▶ SOURCE RECORDS:
■ ■ ■ ■ ■

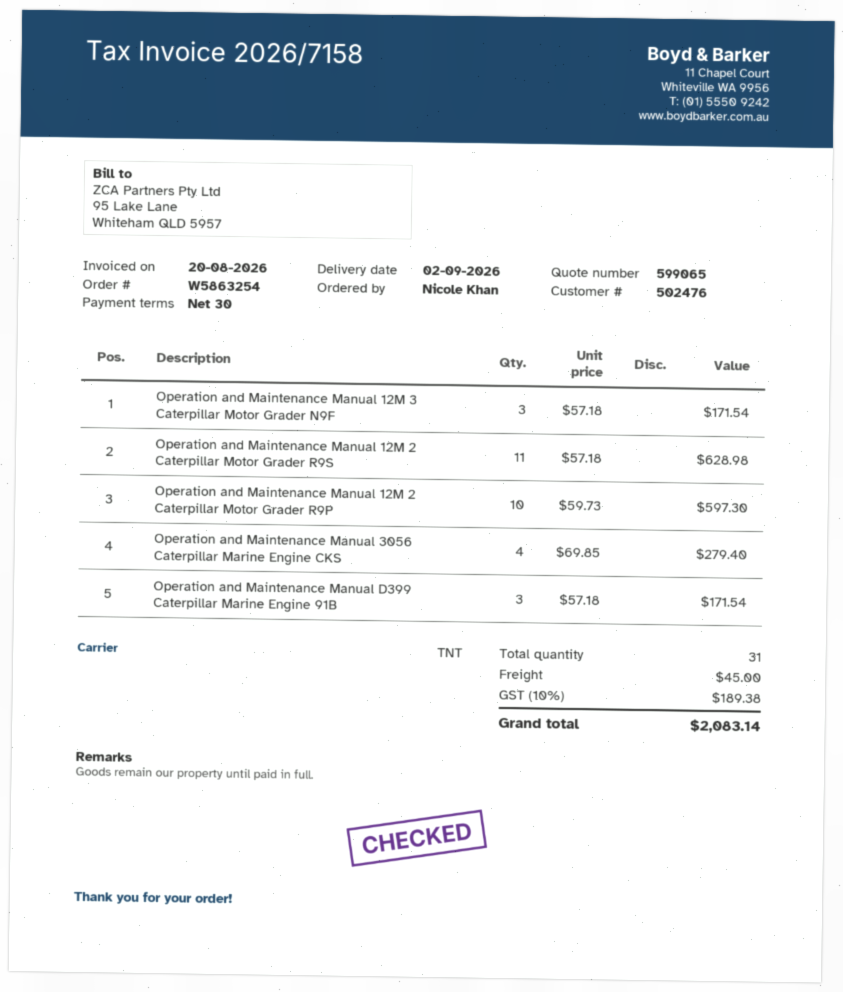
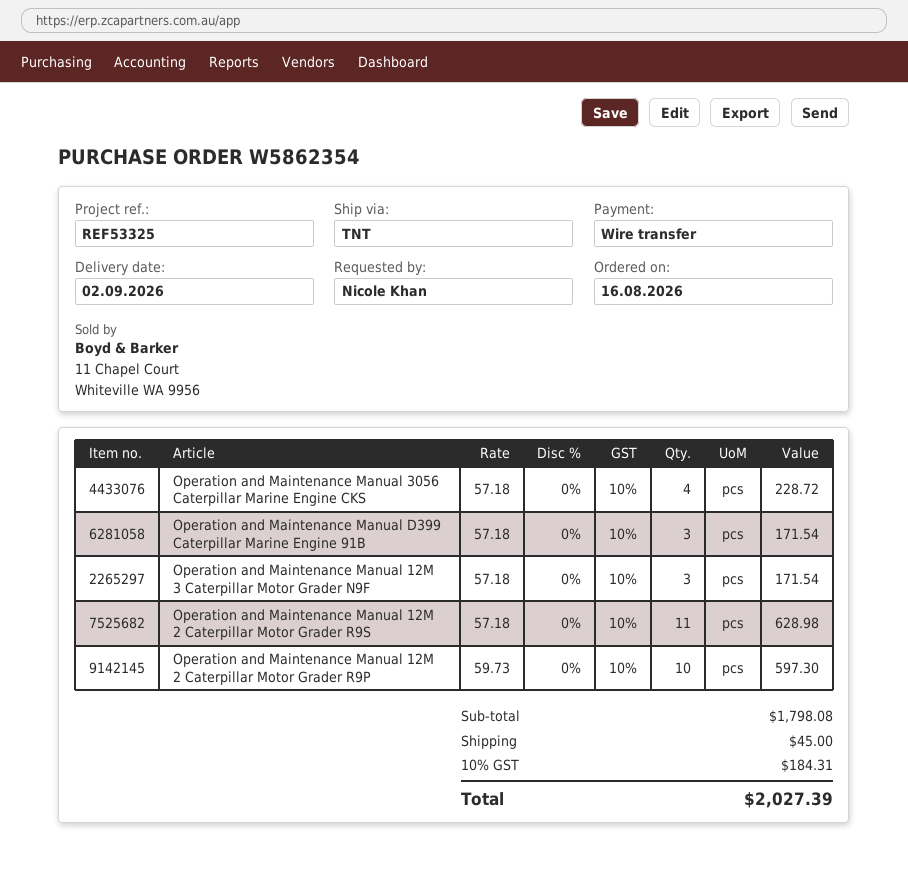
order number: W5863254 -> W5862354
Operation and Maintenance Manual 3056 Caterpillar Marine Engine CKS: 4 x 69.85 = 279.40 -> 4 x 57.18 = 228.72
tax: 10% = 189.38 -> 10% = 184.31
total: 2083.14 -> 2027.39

■ ■ ■ ■ ■

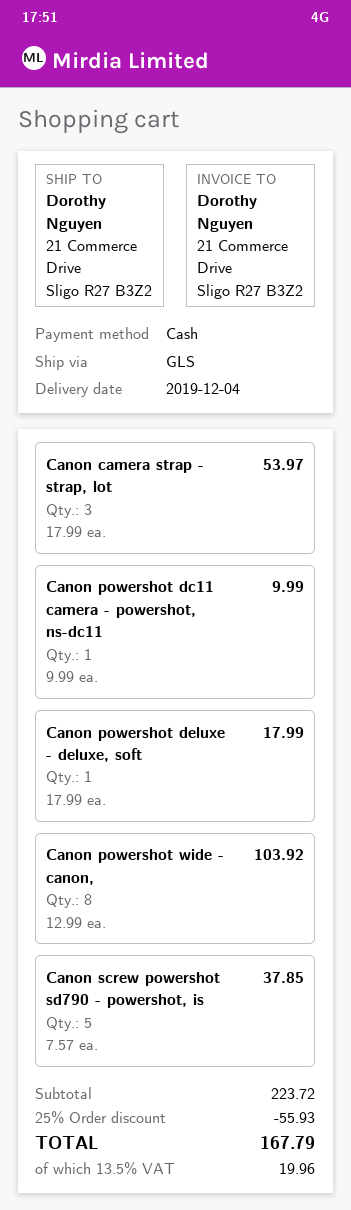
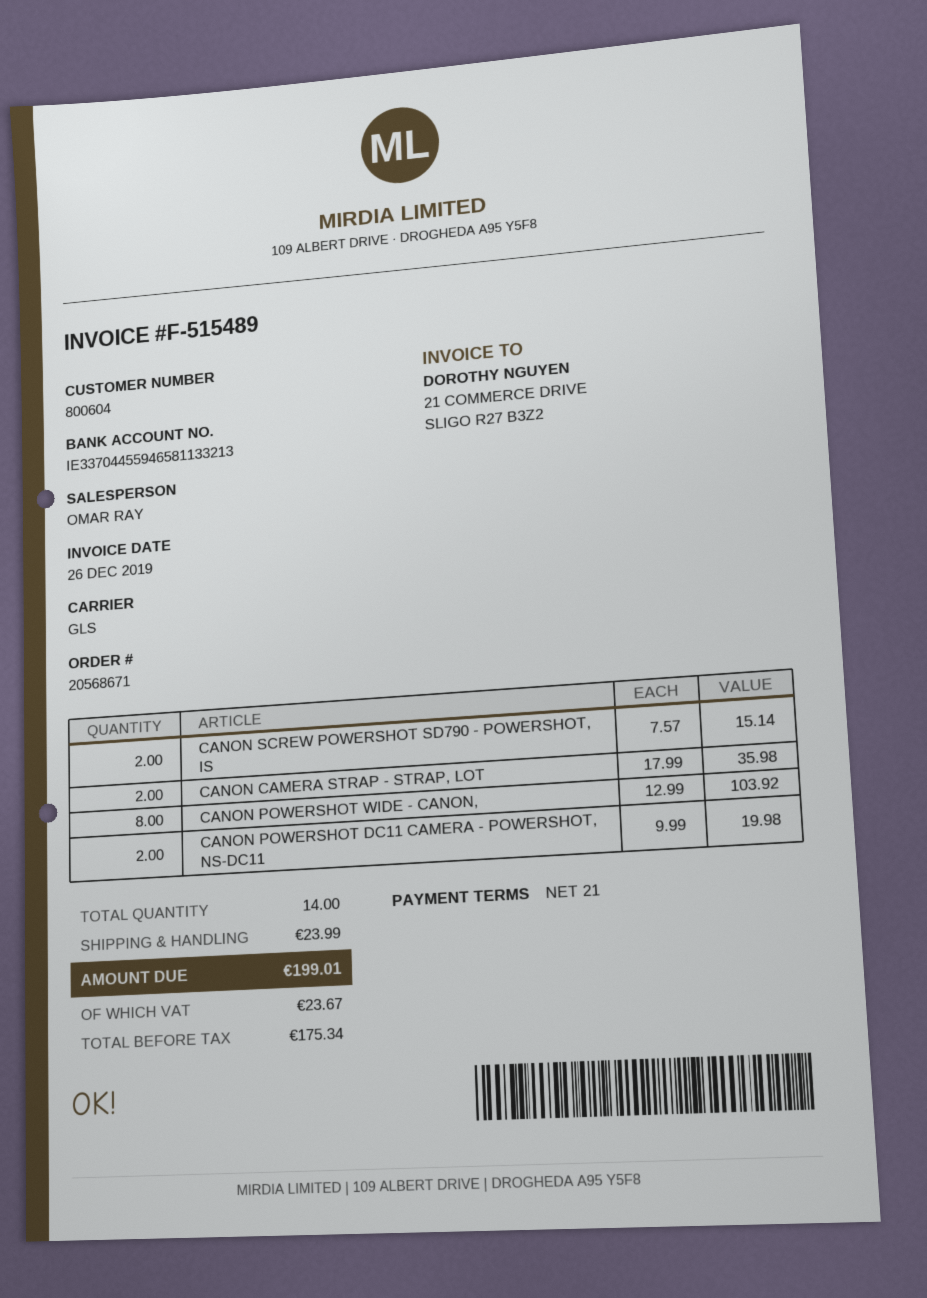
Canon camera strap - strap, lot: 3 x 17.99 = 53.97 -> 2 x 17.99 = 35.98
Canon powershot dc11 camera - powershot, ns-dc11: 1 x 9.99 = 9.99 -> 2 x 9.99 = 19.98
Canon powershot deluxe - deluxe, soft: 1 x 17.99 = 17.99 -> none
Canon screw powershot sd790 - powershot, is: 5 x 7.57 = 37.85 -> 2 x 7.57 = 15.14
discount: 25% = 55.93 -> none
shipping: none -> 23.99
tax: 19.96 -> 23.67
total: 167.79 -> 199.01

■ ■ ■ ■ ■

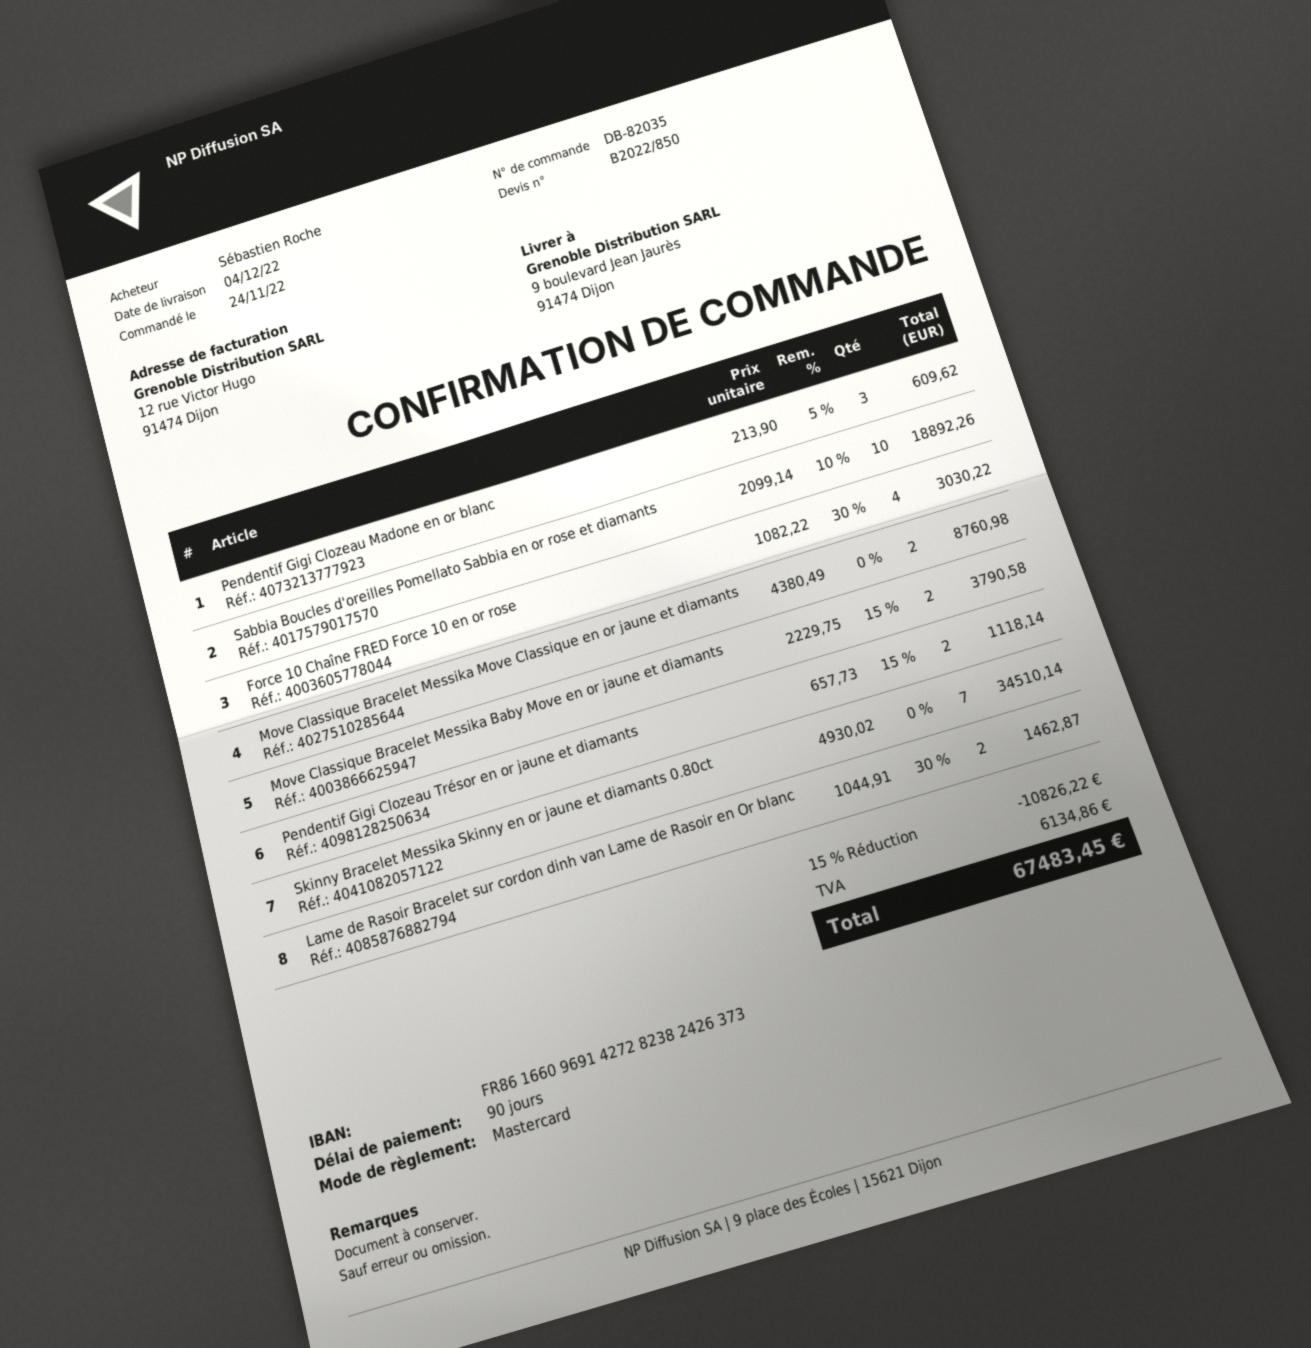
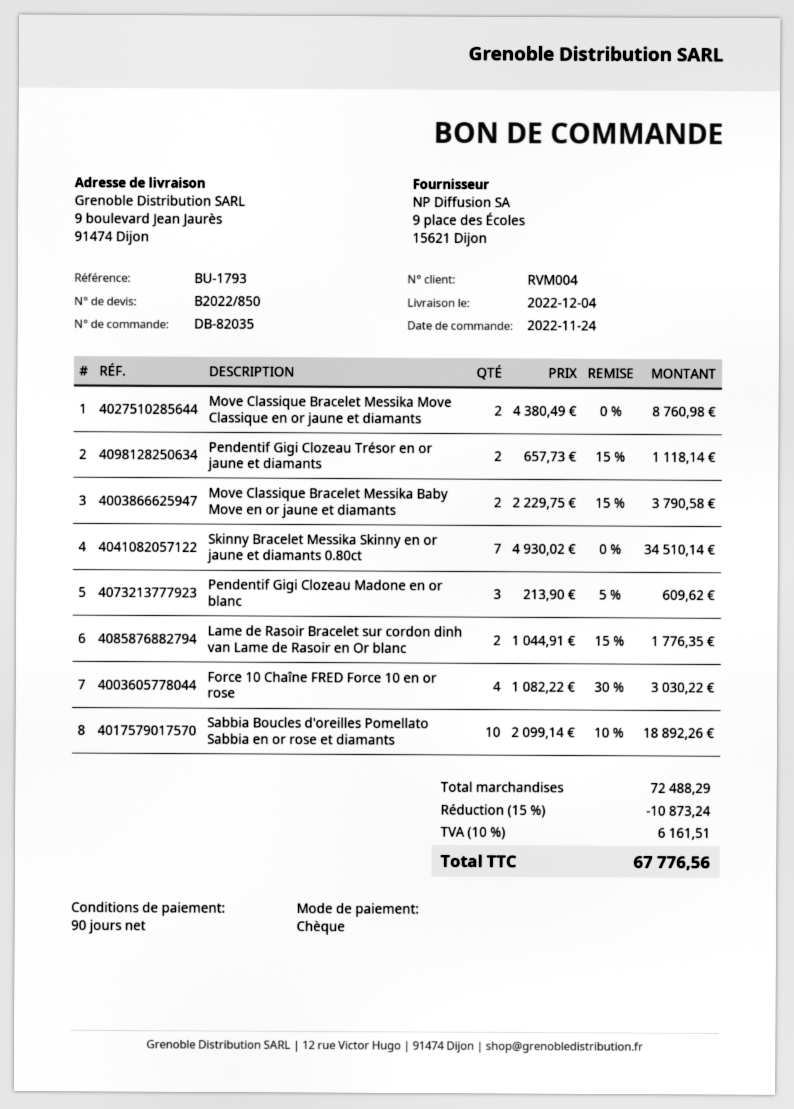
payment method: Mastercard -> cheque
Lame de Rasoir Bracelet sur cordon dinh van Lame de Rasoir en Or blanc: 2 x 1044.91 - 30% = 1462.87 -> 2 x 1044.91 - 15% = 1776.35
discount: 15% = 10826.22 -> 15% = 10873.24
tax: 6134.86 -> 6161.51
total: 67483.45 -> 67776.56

■ ■ ■ ■ ■

▶ TASK DESCRIPTION: Could you restate, word for word, the lines above from the one with "order number: W5863254 -> W5862354" to the one with "total: 2083.14 -> 2027.39", both included?

▶ TASK OUTPUT:
order number: W5863254 -> W5862354
Operation and Maintenance Manual 3056 Caterpillar Marine Engine CKS: 4 x 69.85 = 279.40 -> 4 x 57.18 = 228.72
tax: 10% = 189.38 -> 10% = 184.31
total: 2083.14 -> 2027.39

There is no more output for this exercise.